According to the government’s updated 2030 strategy, as many as 11 % of Polish households may be experiencing fuel poverty. The government is working on new solutions, but it is still unclear who will benefit from frozen energy prices in the second half of the year.
Projections indicate that Poland can stabilise the scale of energy poverty at no more than 11 % in 2030 and no more than 7 % in 2040 says an update to the National Energy and Climate Plan (NERP).
Dziennik Gazeta Prawna’ (DGP) reports, that this means that the government is reckoning with a scenario in which even several million inhabitants will not be able to meet their basic energy needs.
The NAPE is one of the key documents concerning the Polish energy sector, indicating the direction in which the sector will develop and what the effects of the measures implemented by the government may be – broken down into scenarios.
The Ministry of Climate and Environment has announced that it is preparing new solutions to protect the poorest Poles from rising energy prices. Minister Paulina Hennig-Kloska assured that recommendations for a new support system, replacing the price freeze in force until June, have already been submitted by her ministry to the Ministry of Finance.
As DGP reminds, in the Energy Policy of Poland until 2040 (PEP 2040), adopted by the previous government, it was assumed that the scale of energy poverty would be reduced to 6 % by the end of the decade. A similar target was not set in the new document.

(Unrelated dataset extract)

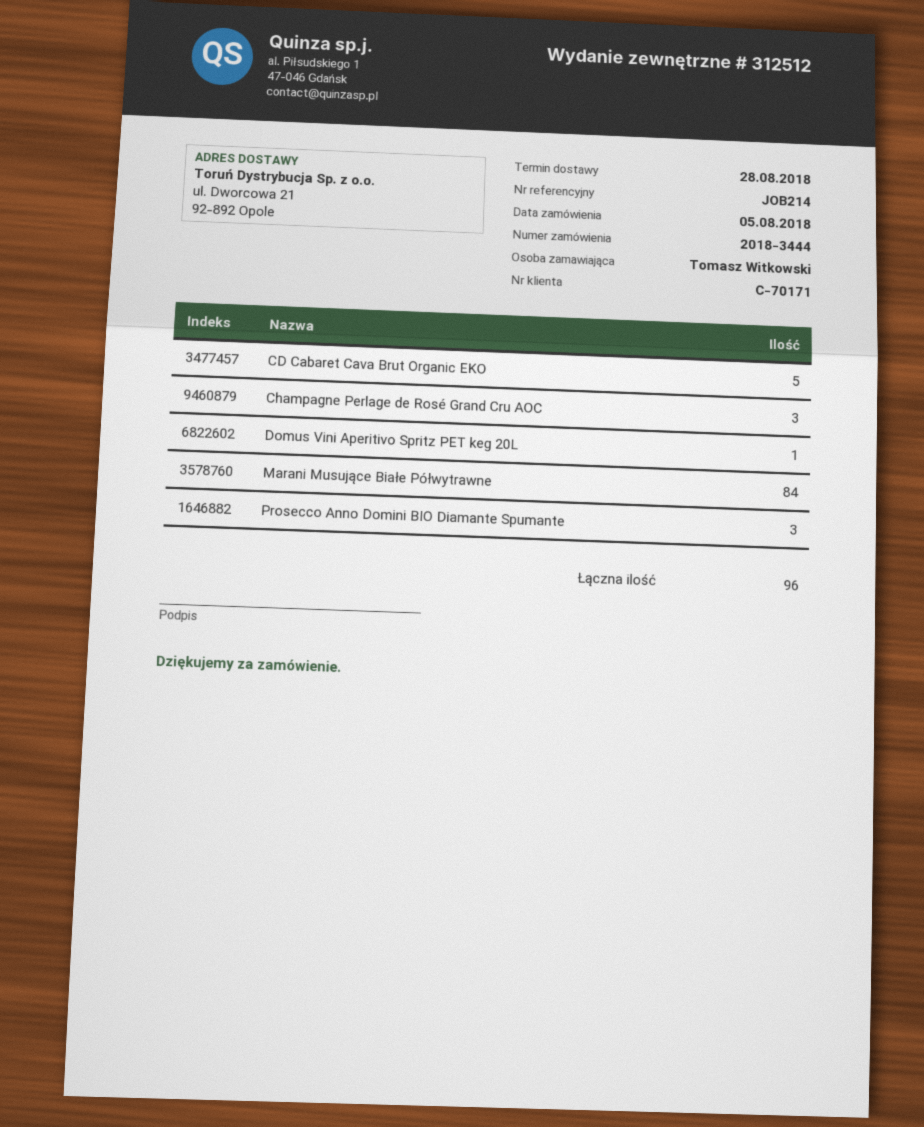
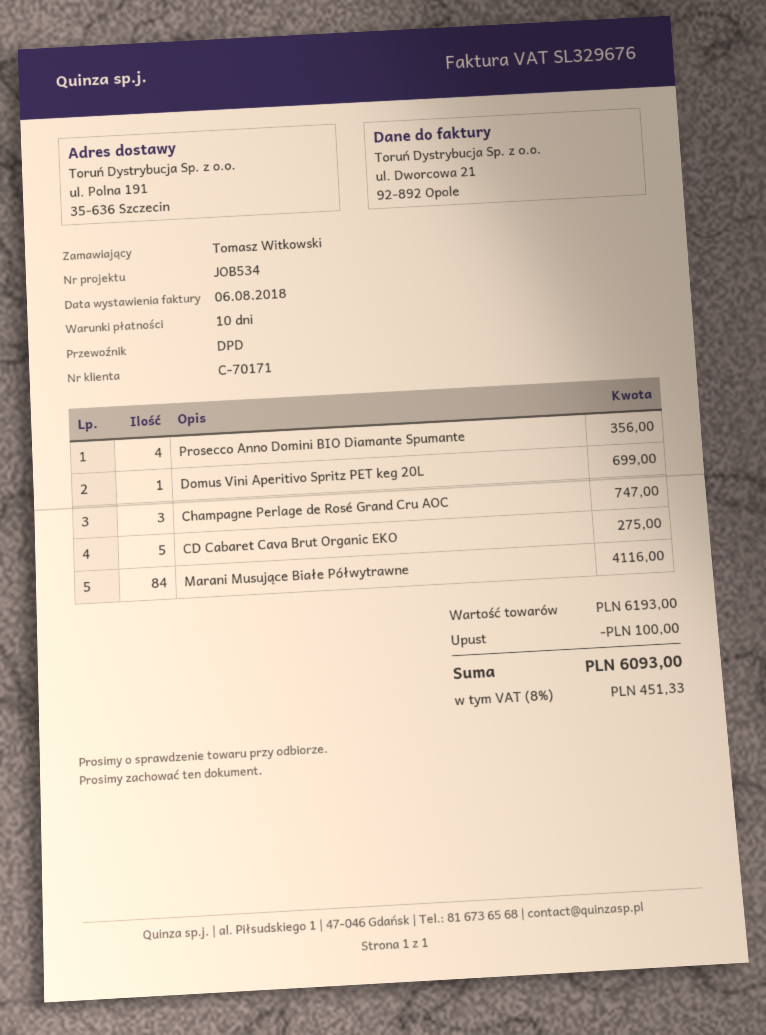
reference: JOB214 -> JOB534
ship to: ul. Dworcowa 21, 92-892 Opole -> ul. Polna 191, 35-636 Szczecin
Prosecco Anno Domini BIO Diamante Spumante: 3 -> 4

In terms of more than 12 million households in Poland, the difference between the two scenarios (the one in line with the PEP 2040 and the 11 % outlined in the updated climate plan) reaches more than 600,000 households.
Most EU indicators for Poland have been improving in recent years, we read, but the Central Statistical Office’s measurements of household budgets show the opposite trend. 11 % of households are struggling with fuel poverty, and another 3 % are at risk.